As described above, according to the liquid crystal device of the present invention, in the switching between two metastable states which can be arbitrarily selected by the applied waveform, the physical property value of the liquid crystal, particularly the ratio and absolute value of the elastic constants can be determined. By adjusting to a certain range, it is possible to greatly expand the operation margin regarding the cell gap. The liquid crystal device of the present invention can support a high-definition display with a large number of scanning lines by simple matrix driving. It can be applied not only to the direct-view type liquid crystal display device but also to various light valves, spatial light modulators, and the like.

[0035]

[Brief description of drawings]

FIG. 1 is a cross-sectional view showing the structure of a liquid crystal display element according to an embodiment of the present invention.

FIG. 2 is a diagram showing a drive voltage waveform used in an embodiment of the present invention.
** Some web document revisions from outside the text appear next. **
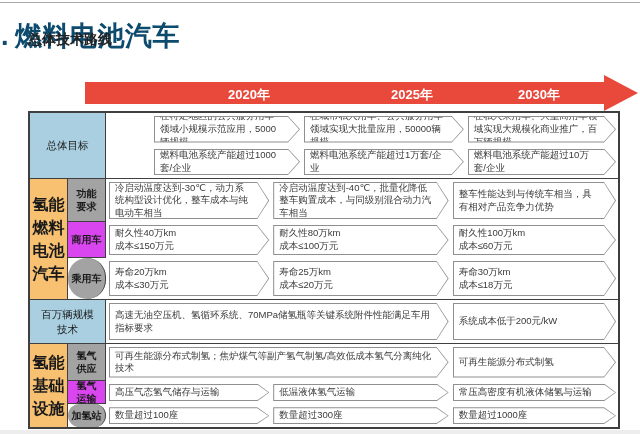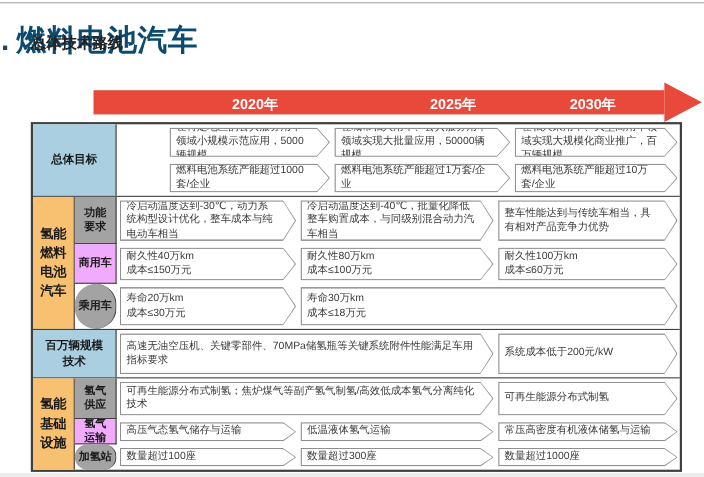--- a/index.html
+++ b/index.html
@@ -20,7 +20,7 @@
   .tl-head{position:absolute;left:604px;top:75px;width:0;height:0;
     border-top:18px solid transparent;border-bottom:18px solid transparent;border-left:34px solid #e8493b;}
   .yr{position:absolute;top:4px;color:#fff;font-weight:bold;font-size:13px;white-space:nowrap;}
-  .yr0{left:126px}.yr1{left:306px}.yr2{left:433px}
+  .yr0{left:143px}.yr1{left:306px}.yr2{left:433px}
 
   
   .roadmap{position:absolute;left:28px;top:111px;width:592px;height:318px;

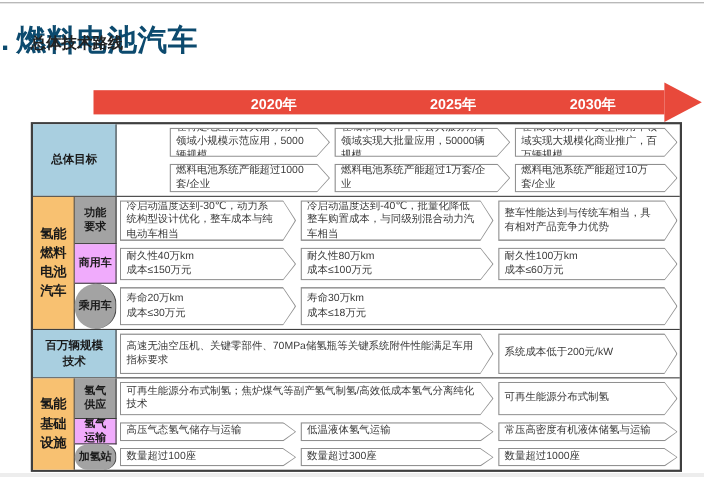--- a/index.html
+++ b/index.html
@@ -31,7 +31,7 @@
 
   .widelbl{width:76px;flex:0 0 76px;border-right:1px solid #3f3f3f;box-sizing:border-box;
     display:flex;align-items:center;justify-content:center;text-align:center;
-    font-size:10.5px;font-weight:bold;color:#1a1a1a;white-space:pre-line;line-height:1.35;}
+    font-size:10.5px;font-weight:normal;color:#1a1a1a;white-space:pre-line;line-height:1.35;}
   .grpcell{width:38px;flex:0 0 38px;border-right:1px solid #3f3f3f;box-sizing:border-box;
     display:flex;align-items:center;justify-content:center;text-align:center;
     font-size:12px;font-weight:bold;color:#1a1a1a;white-space:pre-line;line-height:1.45;}

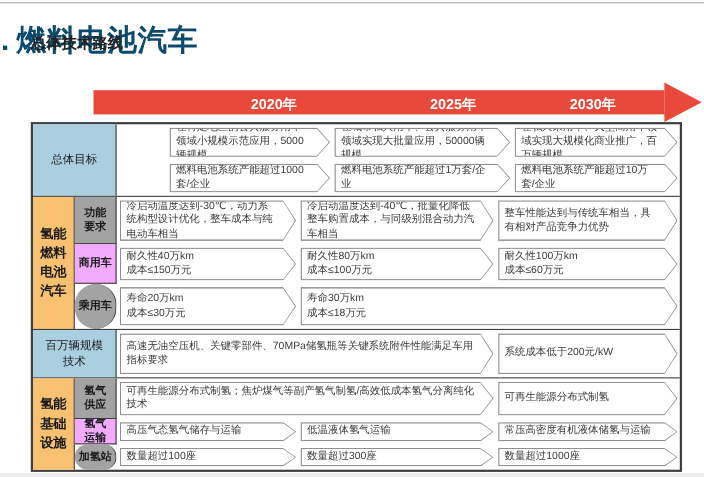--- a/index.html
+++ b/index.html
@@ -34,7 +34,7 @@
     font-size:10.5px;font-weight:normal;color:#1a1a1a;white-space:pre-line;line-height:1.35;}
   .grpcell{width:38px;flex:0 0 38px;border-right:1px solid #3f3f3f;box-sizing:border-box;
     display:flex;align-items:center;justify-content:center;text-align:center;
-    font-size:12px;font-weight:bold;color:#1a1a1a;white-space:pre-line;line-height:1.45;}
+    font-size:16px;font-weight:bold;color:#1a1a1a;white-space:pre-line;line-height:1.45;}
   .subrows{flex:1;display:flex;flex-direction:column;min-width:0;}
   .subrow{display:flex;min-height:0;box-sizing:border-box;}
   .sublbl{width:38px;flex:0 0 38px;border-right:1px solid #3f3f3f;border-bottom:1px solid #3f3f3f;

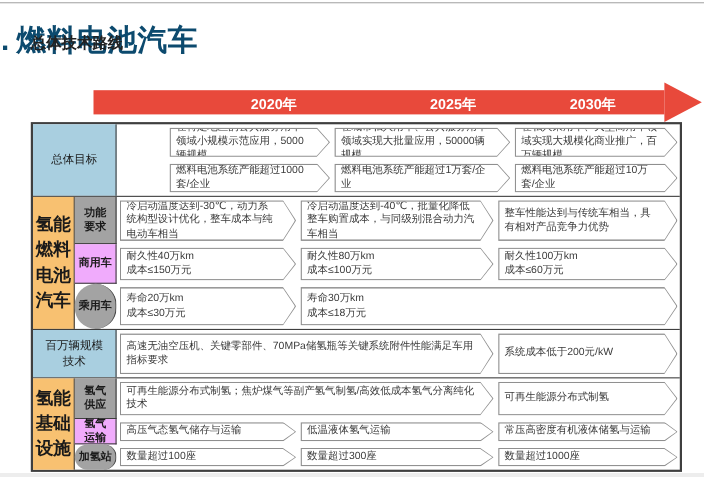--- a/index.html
+++ b/index.html
@@ -45,7 +45,7 @@
   .bg-blue{background:#a9cfe0}
   .bg-orange{background:#f8c171}
   .bg-yg{background:#a3a3a3}
-  .bg-gray{background:#f0abfc}
+  .bg-gray{background:#d946ef}
 
   .contentcol{flex:1;display:flex;flex-direction:column;min-width:0;}
   .crow{flex:1;display:flex;align-items:stretch;gap:4px;padding:3px 2px 3px 3px;box-sizing:border-box;min-width:0;min-height:0;}

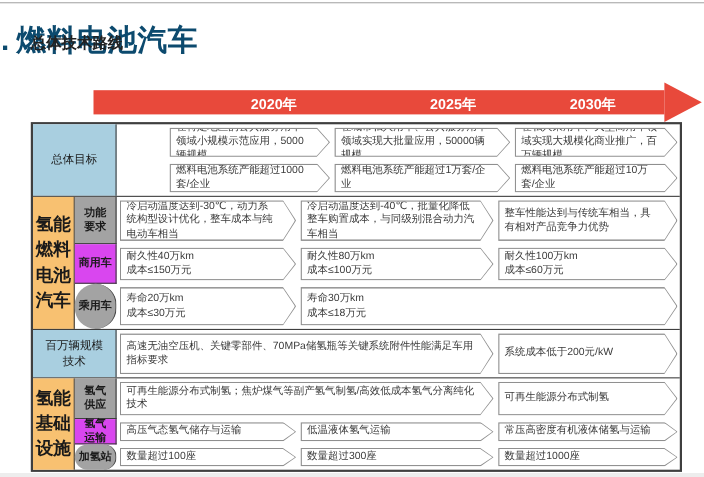--- a/index.html
+++ b/index.html
@@ -156,6 +156,10 @@
               <div class="ab-in">寿命20万km
 成本≤30万元</div>
             </div>
+          <div class="ab cb2">
+              <div class="ab-in">寿命25万km
+成本≤20万元</div>
+            </div>
           <div class="ab cb3">
               <div class="ab-in">寿命30万km
 成本≤18万元</div>

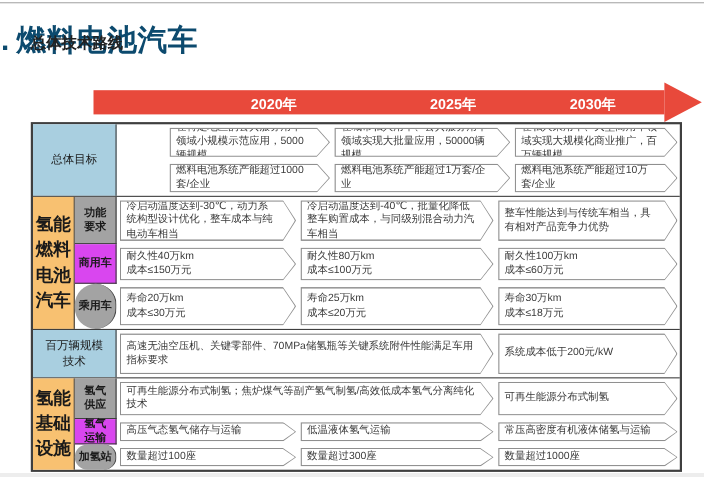--- a/index.html
+++ b/index.html
@@ -175,7 +175,7 @@
     <div class="contentcol">
       <div class="crow">
         <div class="ab cb12">
-            <div class="ab-in">高速无油空压机、关键零部件、70MPa储氢瓶等关键系统附件性能满足车用指标要求</div>
+            <div class="ab-in">高速无油空压机、氢循环系统、70MPa储氢瓶等关键系统附件性能满足车用指标要求</div>
           </div>
         <div class="ab cb3">
             <div class="ab-in">系统成本低于200元/kW</div>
FIG. 3 is a diagram schematically showing the structure of a liquid crystal display device of the present invention.

[Explanation of symbols]

DESCRIPTION OF SYMBOLS 1 Liquid crystal molecule 2 Alignment film 3 Insulating layer 4 Transparent electrode 5 Glass substrate 6 Flattening layer 7 Polarizing plate 8 Light-shielding layer 9 Director vector θ ₁ , θ ₂ Pretilt angle of liquid crystal molecule at the interface 201, 204 Scan electrode waveform 202, 205 Signal electrode waveform 203, 206 Composite (difference) waveform

Claims (2)

[Claims] 1. A liquid crystal display panel comprising a scanning electrode group and a signal electrode group arranged in a matrix and sandwiching a liquid crystal having a memory effect between substrates facing each other to form a pixel. In a liquid crystal device comprising means for applying a drive voltage signal and means for controlling the drive voltage signal, a liquid crystal enclosed in a liquid crystal display panel exhibits a nematic phase, and an elastic constant K _{11 for} spray deformation and an elastic constant K for twist deformation are provided. ₂₂ and the elastic constant K _{33 of} bend deformation satisfy the condition of 0.5 ≤ K ₃₃ / K ₁₁ ≤ 3.0 0.5 ≤ K ₂₂ / K ₁₁ ≤ 0.8 K ₂₂ ≤ 9 × 10 ^-12 N Liquid crystal device that is characterized. 2. The liquid crystal having a memory effect forms a twist angle of φr in an initial state before a voltage is applied,
2. A liquid crystal having a property of having two metastable states in which a twist angle is approximately (φr + 180 °) and approximately (φr−180 °) as a relaxation state after application of a pulse voltage group. The liquid crystal device described.